- **Records for the exercise**:
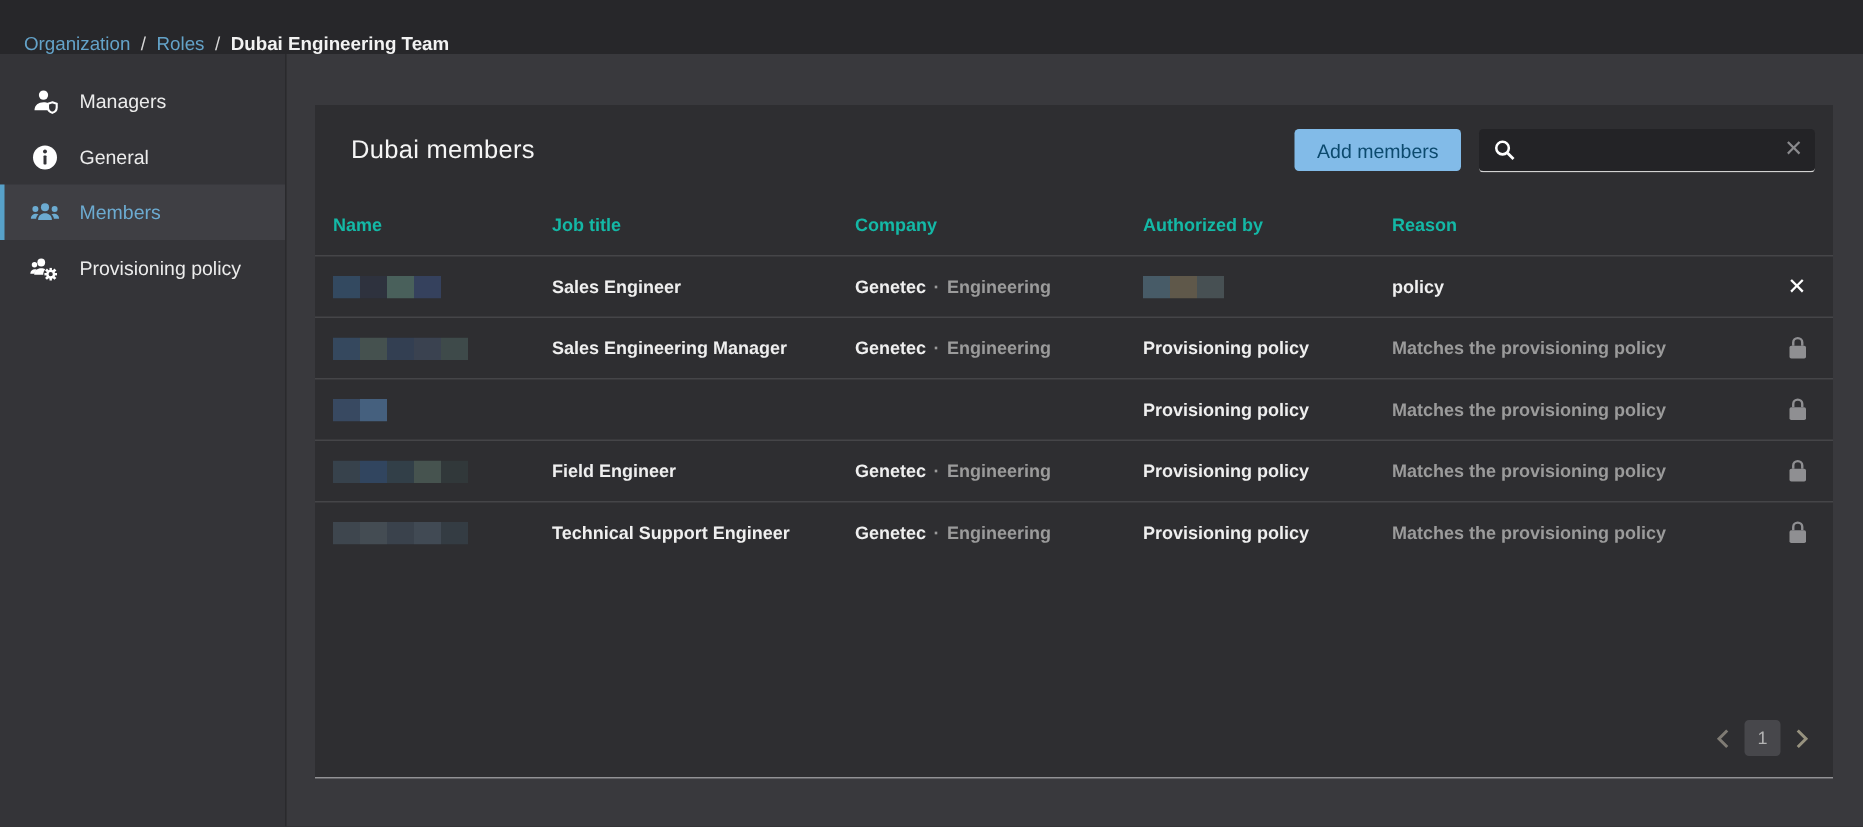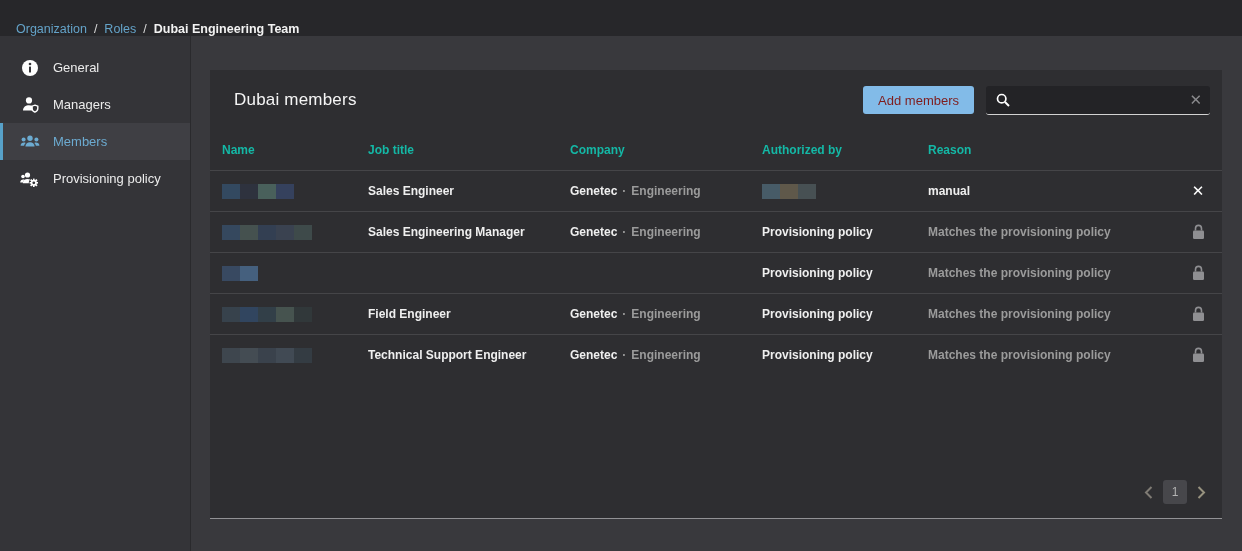"General" div.side-item { order: before "Managers" -> after "Managers" }
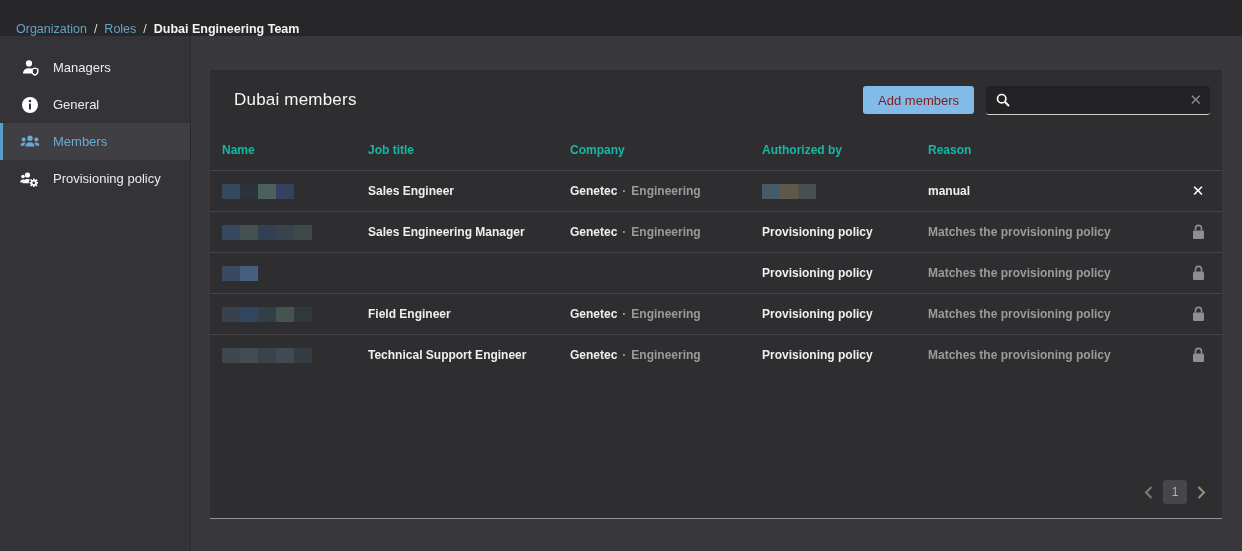"Add members" .btn-add { color: #7f1d1d -> #0c4a6e }
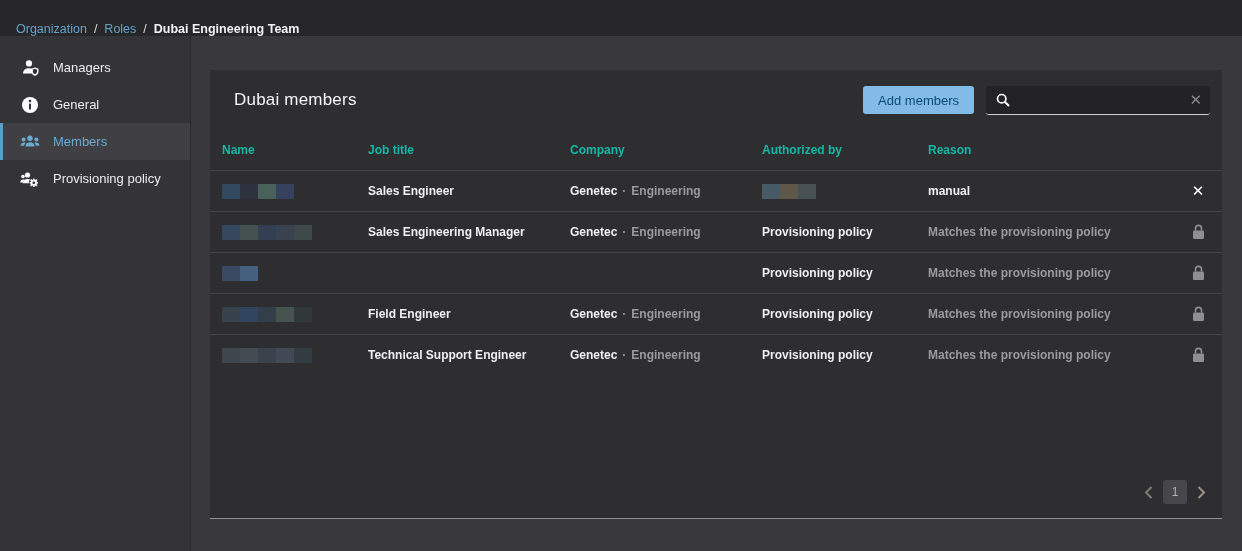"manual" div.cell { text: manual -> policy }
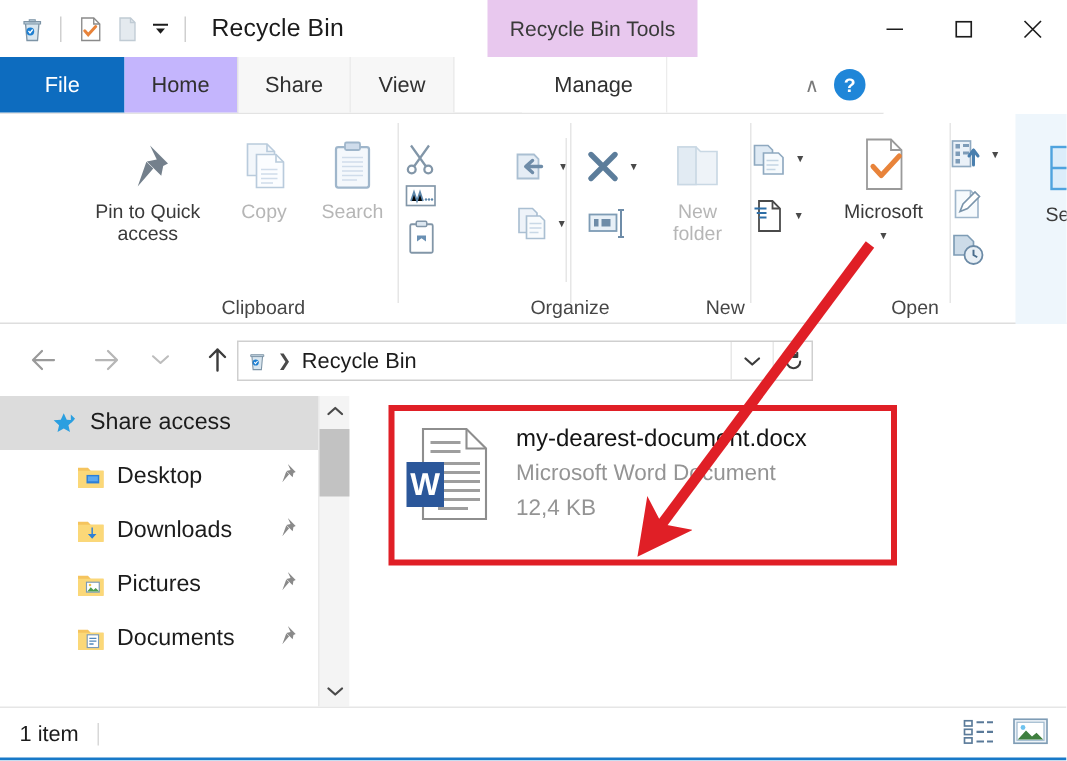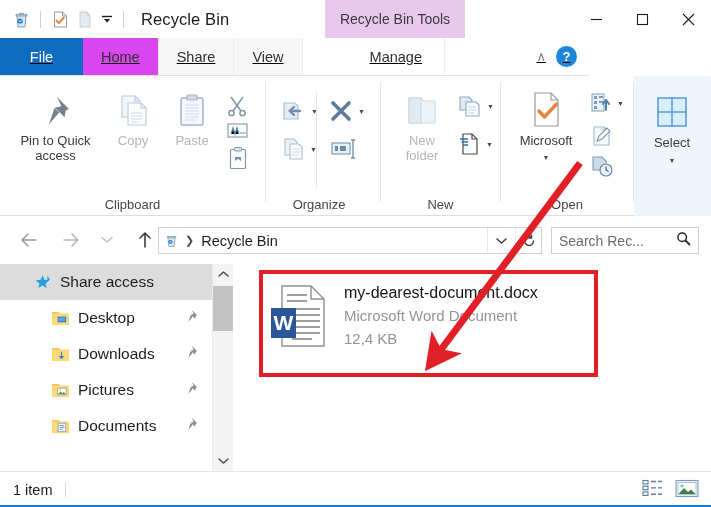"File" .tabstrip { text-decoration: underline -> none }
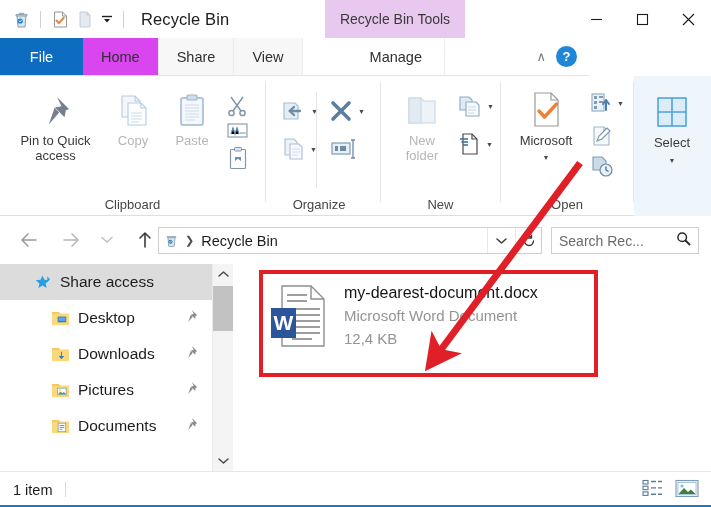"Home" .tab.active { background: #d946ef -> #c4b5fd }
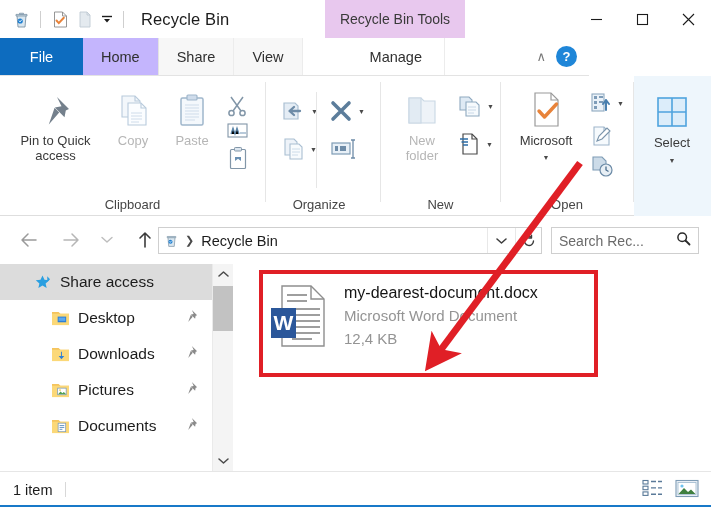"Pin to Quick access" .rgroup { margin-left: none -> 43px }
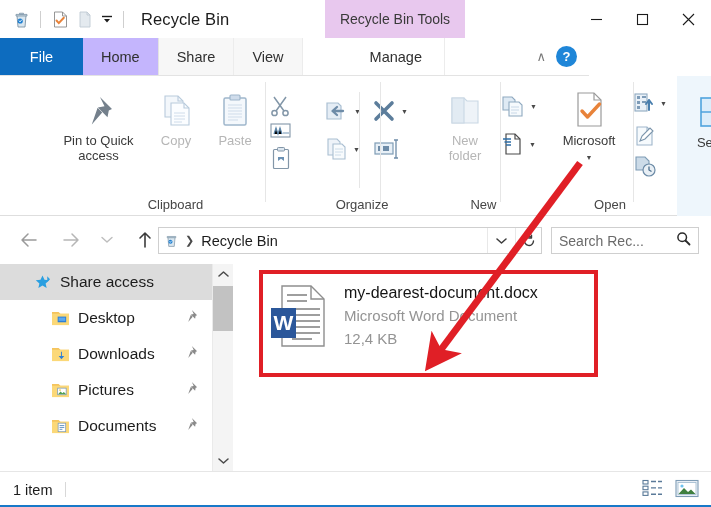"Paste" span.lbl { text: Paste -> Search }
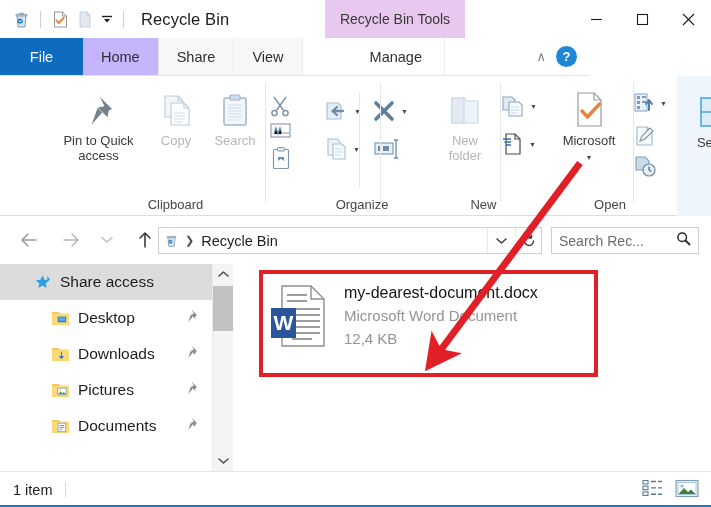"Organize" div.rgroup { left: 262px -> 280px }
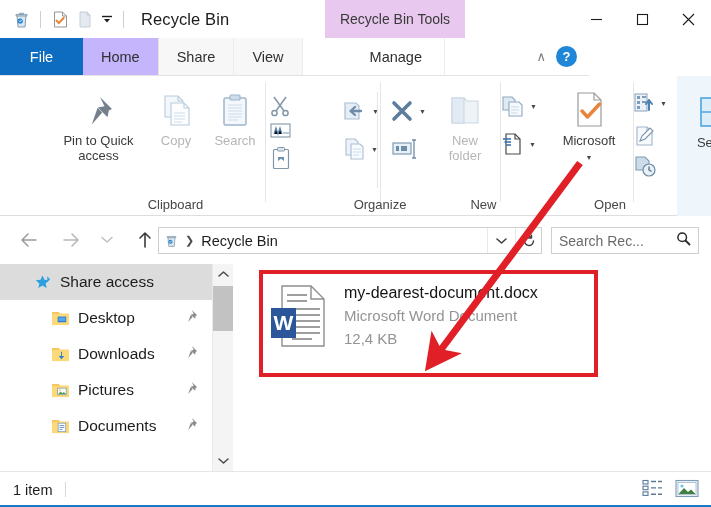"Search Rec..." div.searchbox { html: <div> <span>Search Rec...</span> <span> <svg> <circle></circle> <path></path> </svg> </span> </div> -> none }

- **Assignment**:
Provide the listing above once more, exactly, with the pictures removed.

- **Solved exercise**:
"General" div.side-item { order: before "Managers" -> after "Managers" }
"Add members" .btn-add { color: #7f1d1d -> #0c4a6e }
"manual" div.cell { text: manual -> policy }
"File" .tabstrip { text-decoration: underline -> none }
"Home" .tab.active { background: #d946ef -> #c4b5fd }
"Pin to Quick access" .rgroup { margin-left: none -> 43px }
"Paste" span.lbl { text: Paste -> Search }
"Organize" div.rgroup { left: 262px -> 280px }
"Search Rec..." div.searchbox { html: <div> <span>Search Rec...</span> <span> <svg> <circle></circle> <path></path> </svg> </span> </div> -> none }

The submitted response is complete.